Case Study: Advanced Code Generation and Tooling for very large teams

by Pete Carapetyan

 

By 2003, dataFundamentals was becoming fairly well-known for its use of code generation and frameworks within the Dallas area java user community.

 

Large team, significant multiplier

With a challenging implementation to complete, and the efforts of a very large team to gain from any potential multiplier effect, I was engaged to automate as many of the development team's efforts as it could.

 

Analysis Required!

Ready to generate the required code on his first day on the team, I came up on a new problem that wasn't anticipated. No one seemed to know exactly what it was that created each new component! The app was a J2EE app, but the implementation a highly idiosycratic and proprietary implementation using many non-standard approaches. It took a month of digging and research to come up with the code templates and source files for generating against!

 

Success beyond expectations - Can you do it again?

If it took 2 weeks longer than expected to come up with the structure to start, the implementation of the generator went much faster than team leaders expected, and working app was deployed in days, for initial inspection.
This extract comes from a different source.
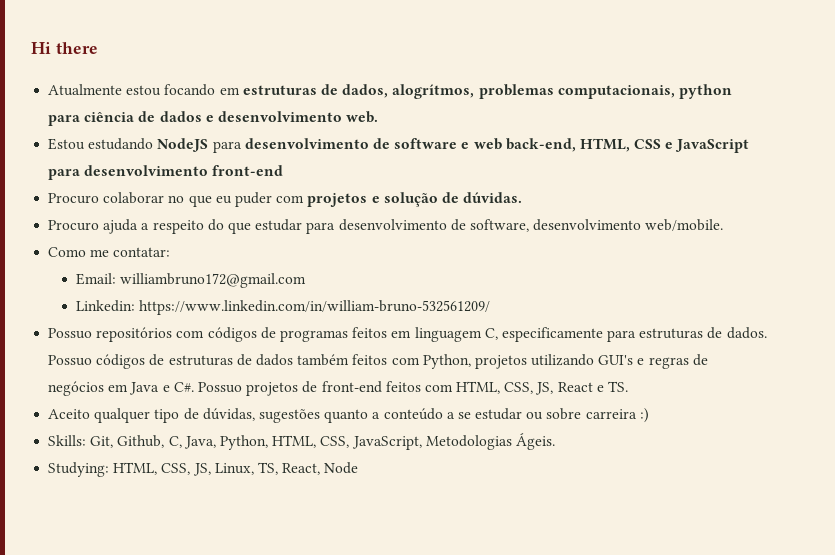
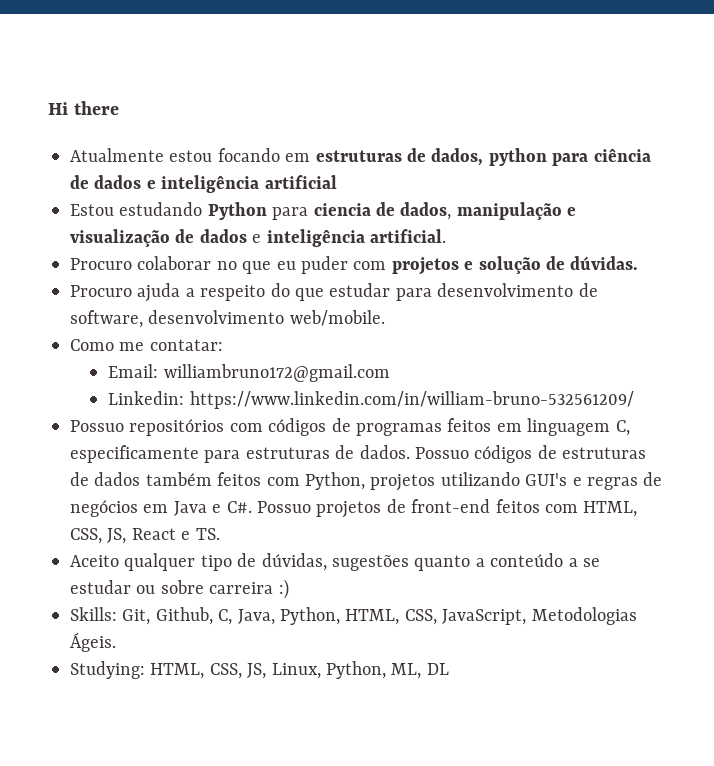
[392,84,675,99] alogrítmos, problemas computacionais, -> (484, 157) none
[217,111,379,123] desenvolvimento web. -> [161,175,337,193] inteligência artificial
[157,138,750,153] [48,165,284,180] NodeJS para desenvolvimento de software e web back-end, HTML, CSS e JavaScript para desenvolvimento front-end -> [207,202,577,220] [70,229,446,247] Python para ciencia de dados, manipulação e visualização de dados e inteligência artificial.
[257,462,359,475] TS, React, Node -> [326,661,449,679] Python, ML, DL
As with any reasonable code generation effort, it only started with an 75% complete code base, and hand work was expected for the remainder. Further work, with the developers doing the hand work, clarified further automation that was possible, so additional generating routines were written to automate each additional element as it was discovered, getting it to an easy 85% generated/manual ratio.

 

Easy to use Tools

As soon as the generation routines were at a level where they could be run from the command line when required from the latest source data, the advantages of a graphical tool became apparent for a larger team. I was able to spend a few days and convert the existing command lines tools to Eclipse tools that would run in the developers' existing IDE.

 

Expanded to Testing Tools

Ahead of schedule and brimming with the enthusiasm that sometimes results from things working out well, management pointed me to the web application testing problem.

 

Another team member found an Eclipse tool that would work perfectly but it had some missing pieces. As such it had the right kind of license, I was able to make some quick modifications in the tool that expanded it's functionality in several key areas, closing the loop on some critical automated testing that was not thought practical weeks before.